__Required action__. Your task is to copy each line in the listing that includes the word "Agent".

__Provided data__.
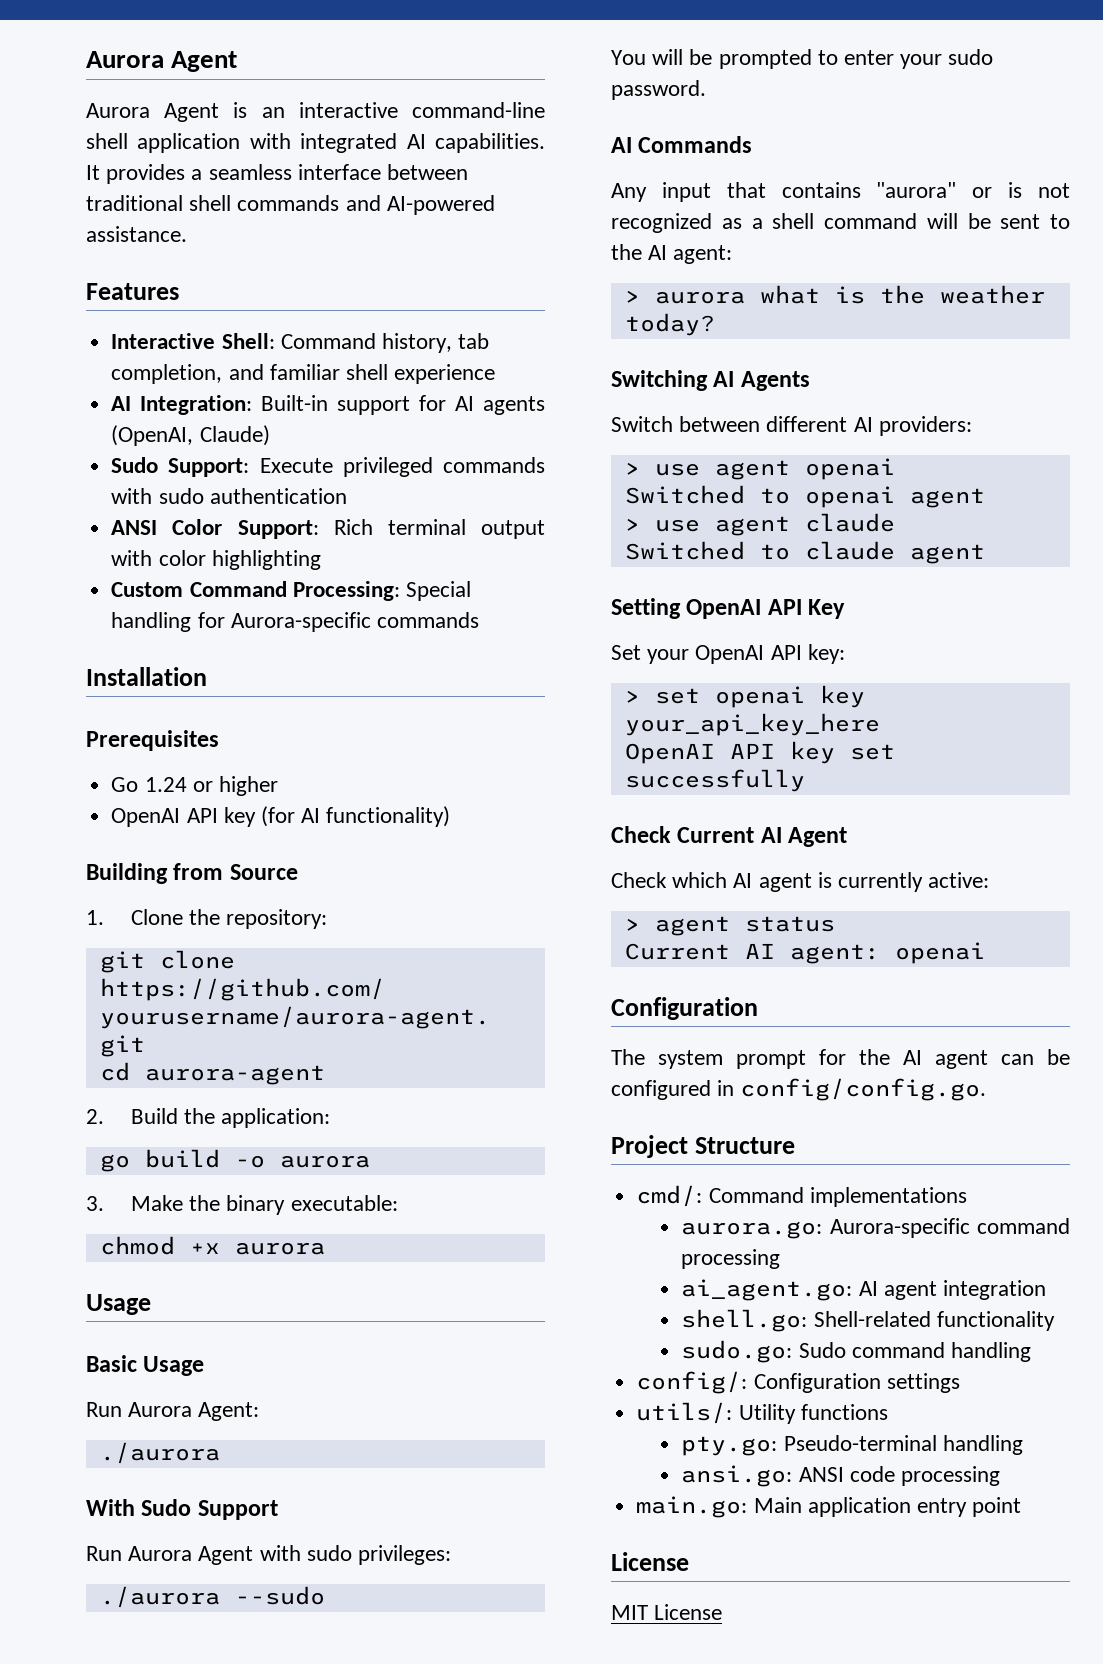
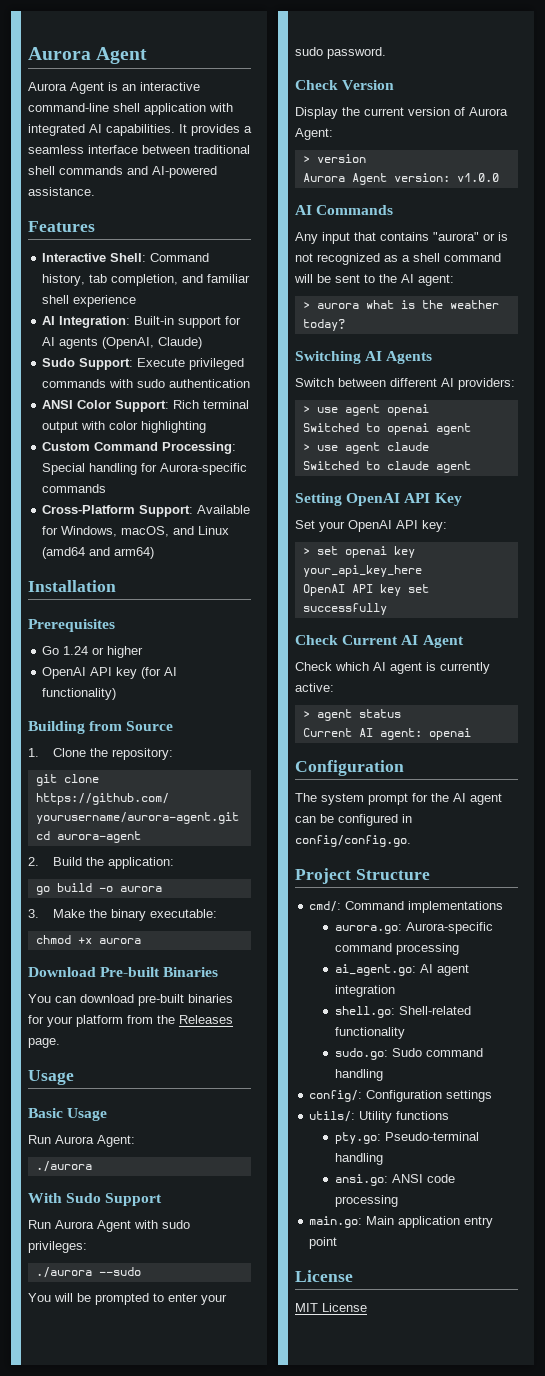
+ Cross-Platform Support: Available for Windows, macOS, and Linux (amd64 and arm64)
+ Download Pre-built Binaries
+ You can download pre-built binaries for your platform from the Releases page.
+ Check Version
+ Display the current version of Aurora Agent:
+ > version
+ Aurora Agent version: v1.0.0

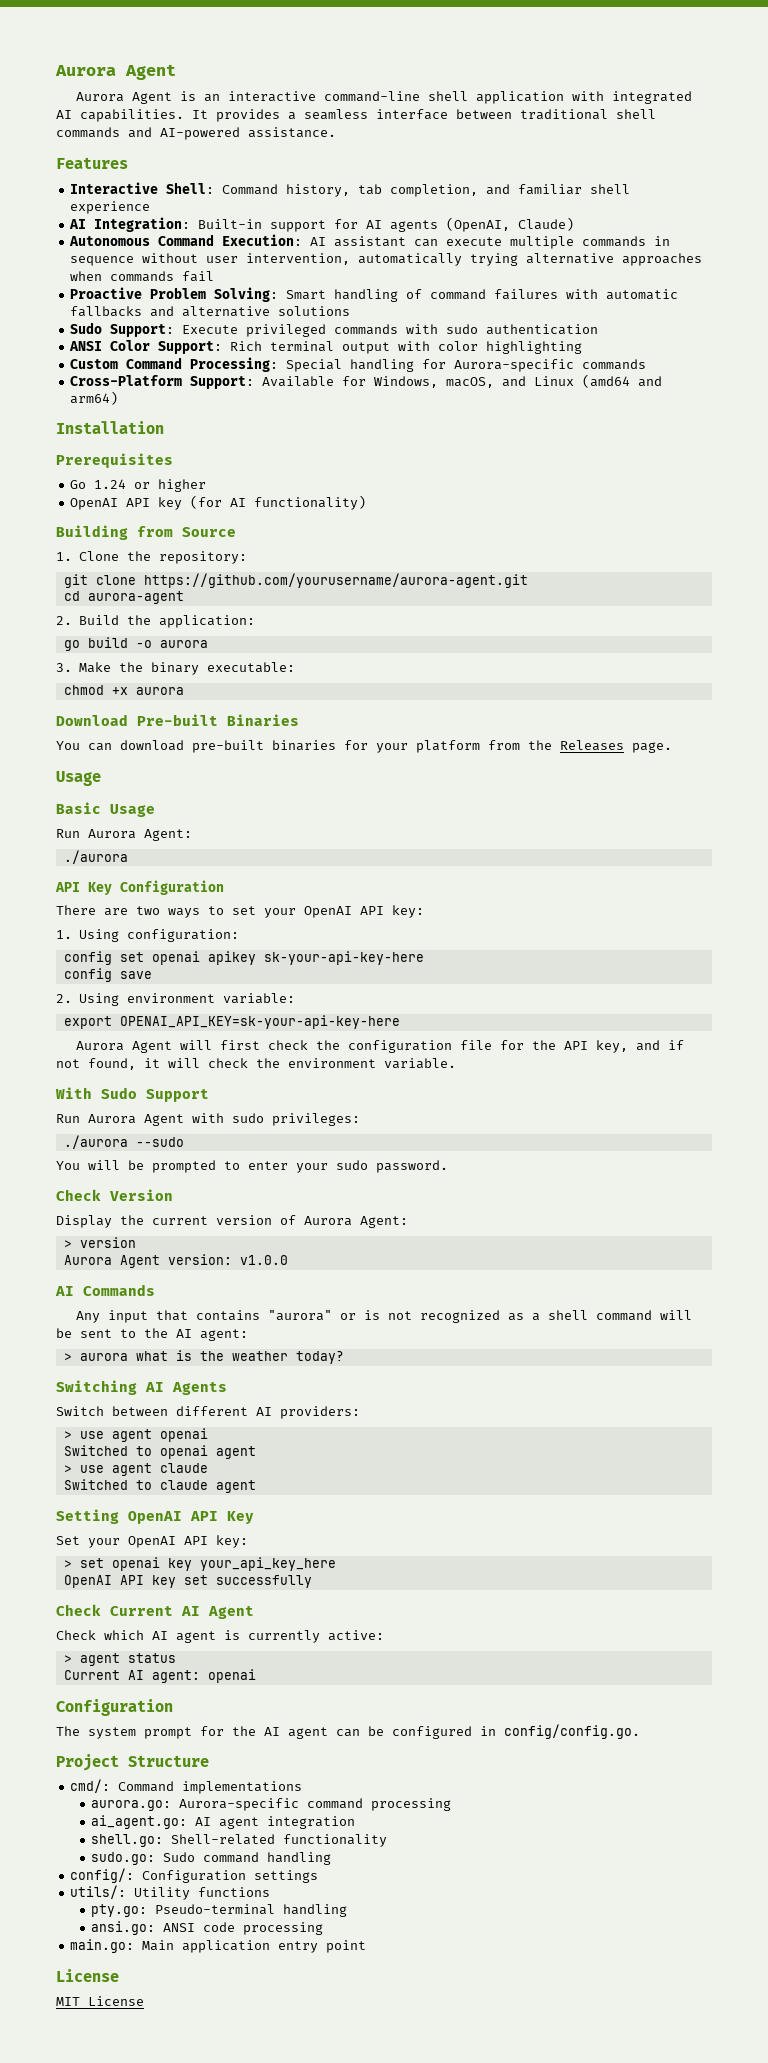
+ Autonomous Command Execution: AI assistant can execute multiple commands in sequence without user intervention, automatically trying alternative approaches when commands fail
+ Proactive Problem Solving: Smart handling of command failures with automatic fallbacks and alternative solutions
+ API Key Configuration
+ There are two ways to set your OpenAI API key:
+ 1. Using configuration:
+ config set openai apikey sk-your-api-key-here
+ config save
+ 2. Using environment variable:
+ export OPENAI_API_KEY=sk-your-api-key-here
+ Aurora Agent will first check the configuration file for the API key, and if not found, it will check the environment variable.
...
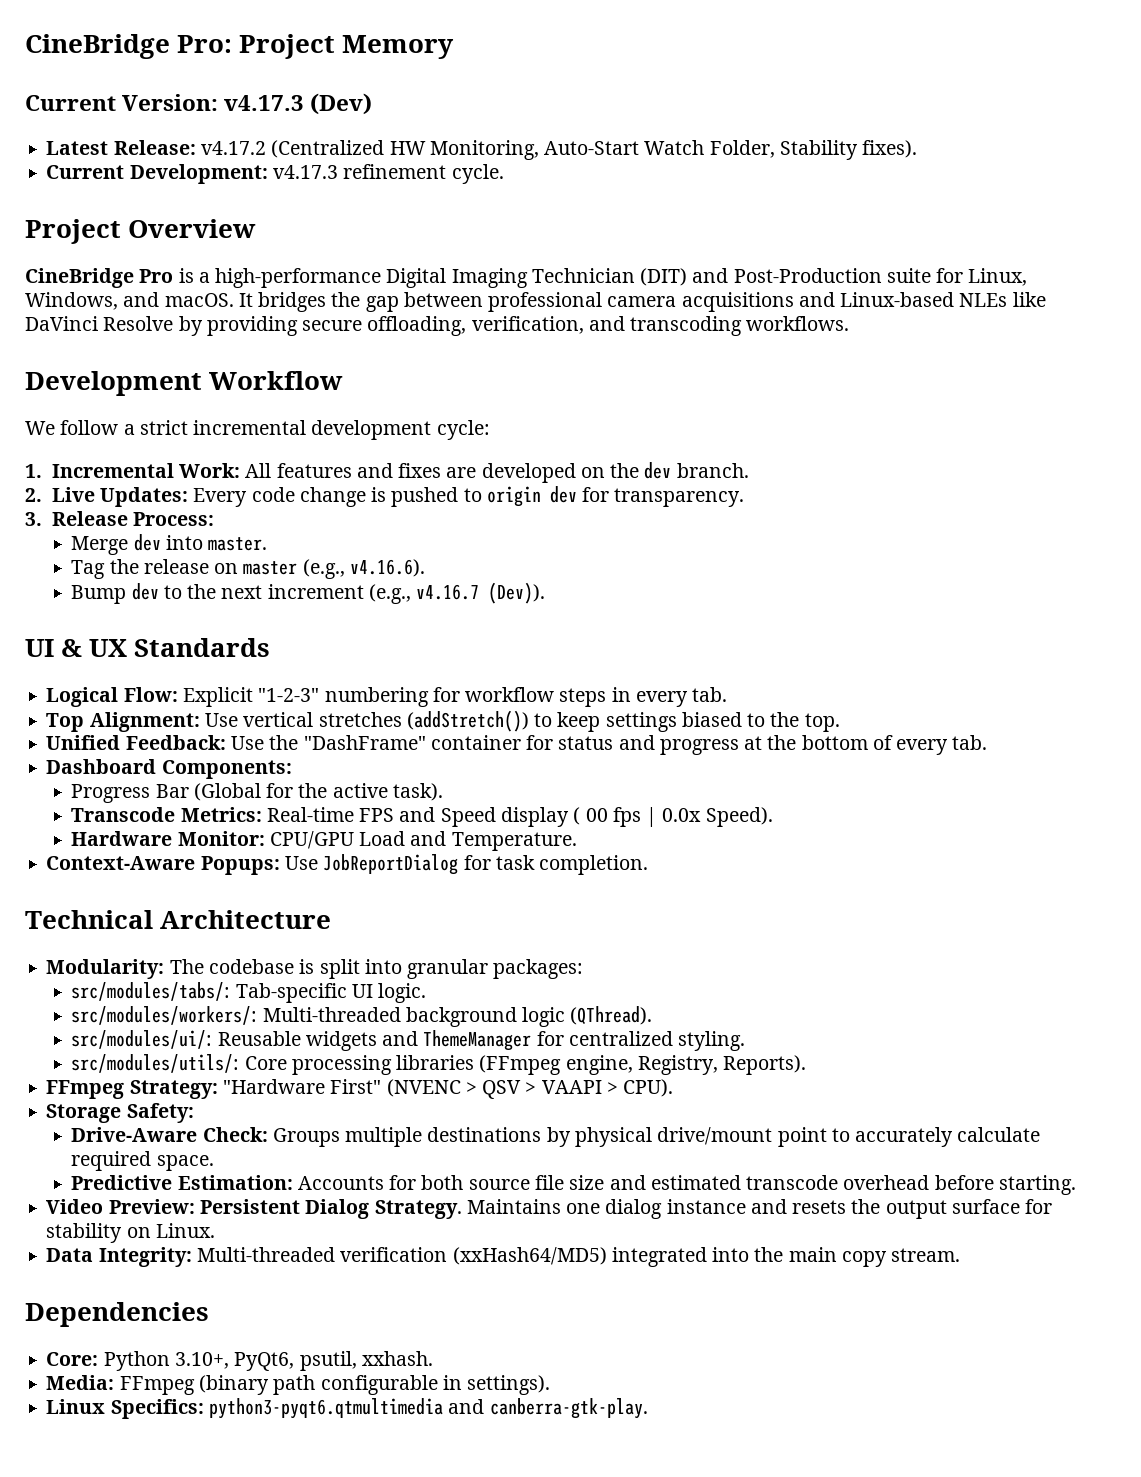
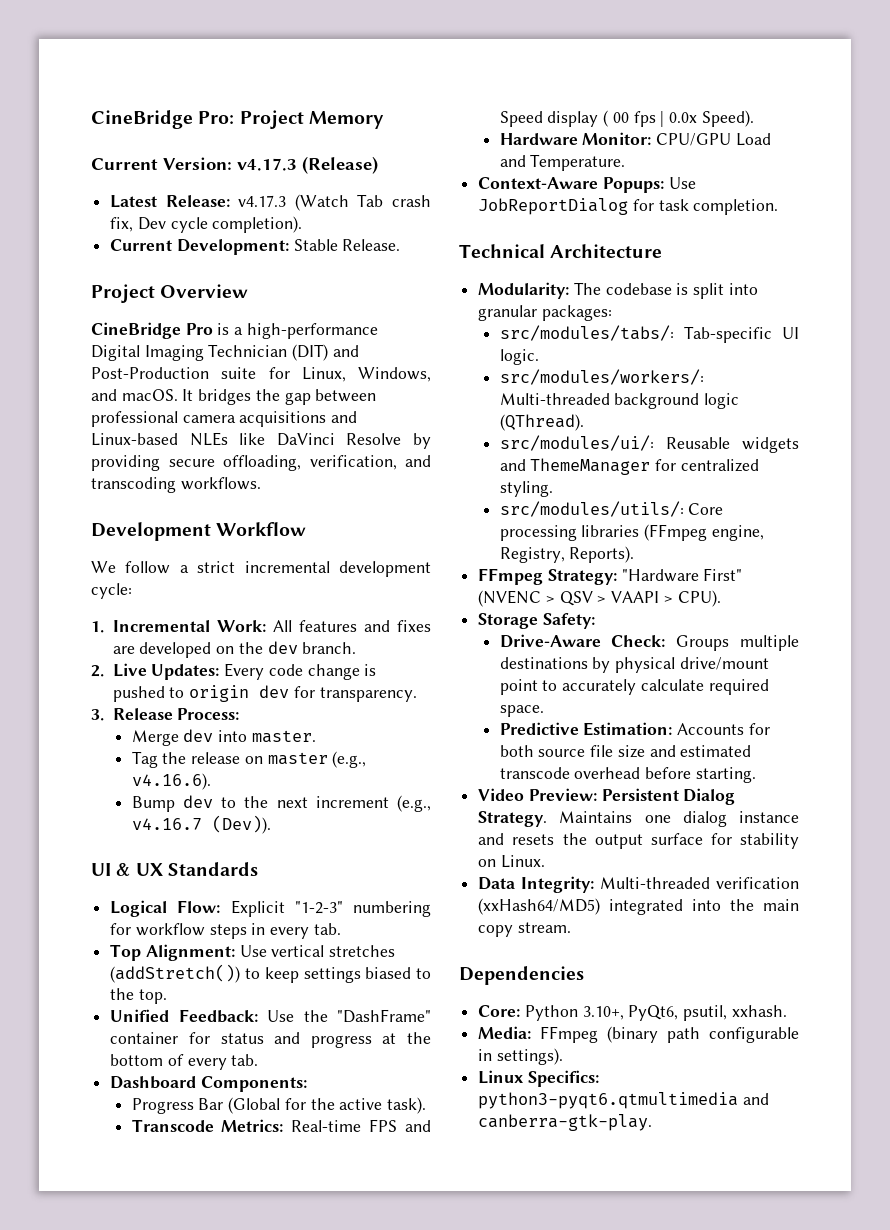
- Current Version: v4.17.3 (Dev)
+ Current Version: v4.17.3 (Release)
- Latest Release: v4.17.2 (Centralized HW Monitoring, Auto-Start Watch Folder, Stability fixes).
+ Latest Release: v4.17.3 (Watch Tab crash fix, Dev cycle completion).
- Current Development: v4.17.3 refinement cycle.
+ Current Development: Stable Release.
* * *
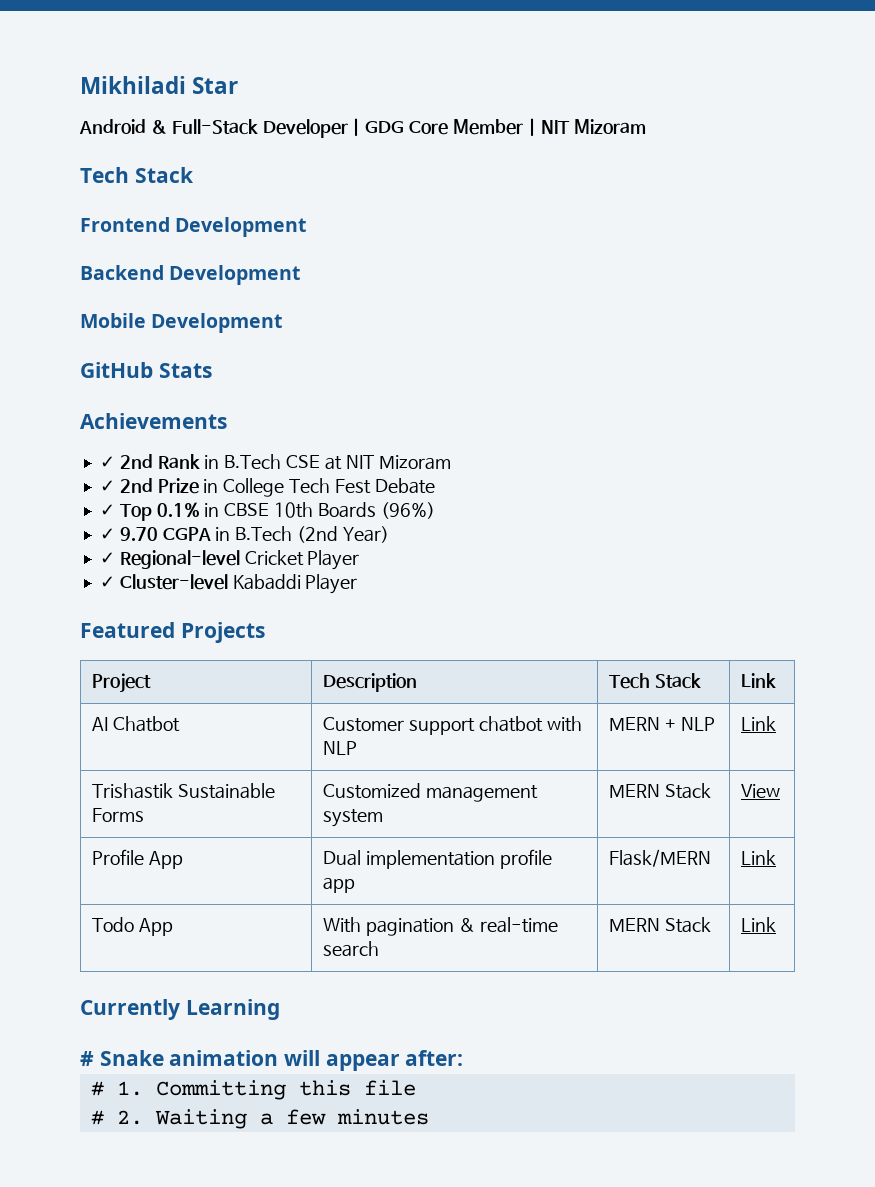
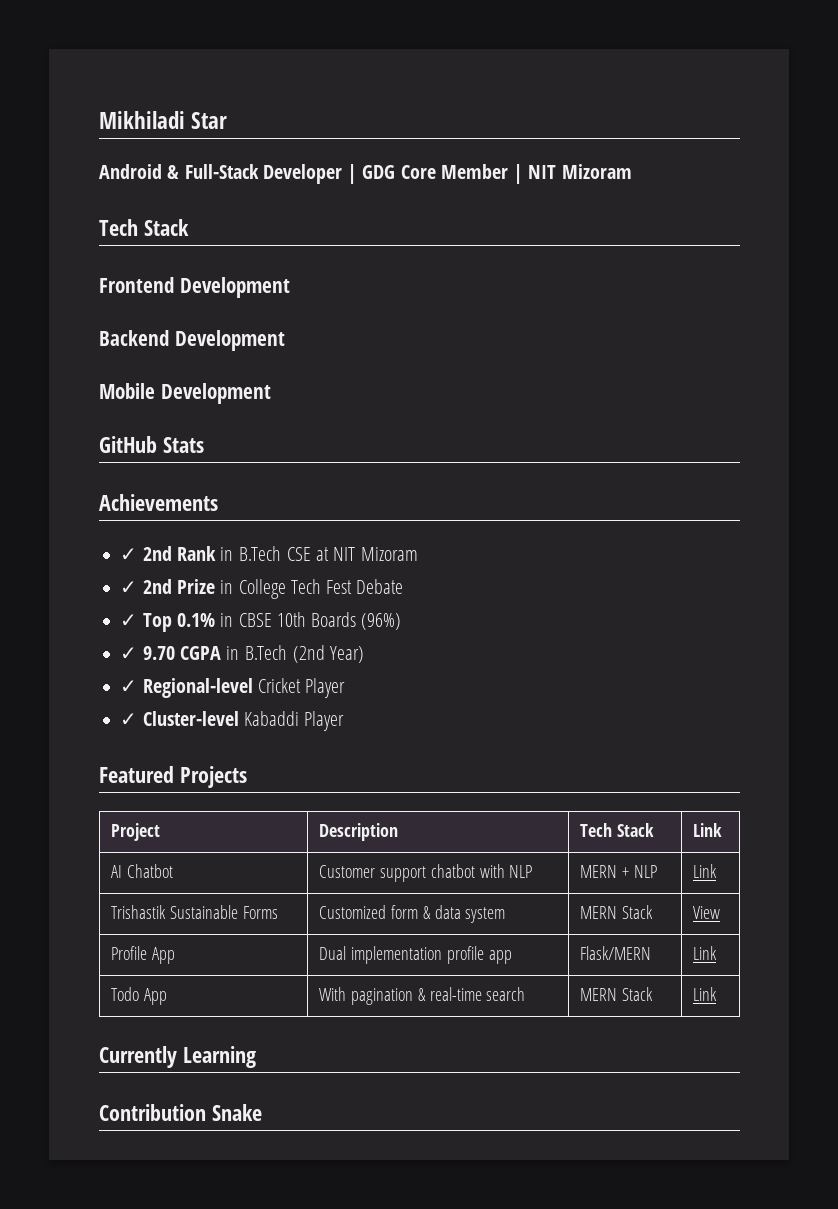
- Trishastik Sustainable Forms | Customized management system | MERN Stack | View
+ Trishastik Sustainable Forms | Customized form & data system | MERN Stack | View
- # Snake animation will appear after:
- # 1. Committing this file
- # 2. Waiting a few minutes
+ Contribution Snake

__Problem solution__.
+ Display the current version of Aurora Agent:
+ Aurora Agent version: v1.0.0
+ Aurora Agent will first check the configuration file for the API key, and if not found, it will check the environment variable.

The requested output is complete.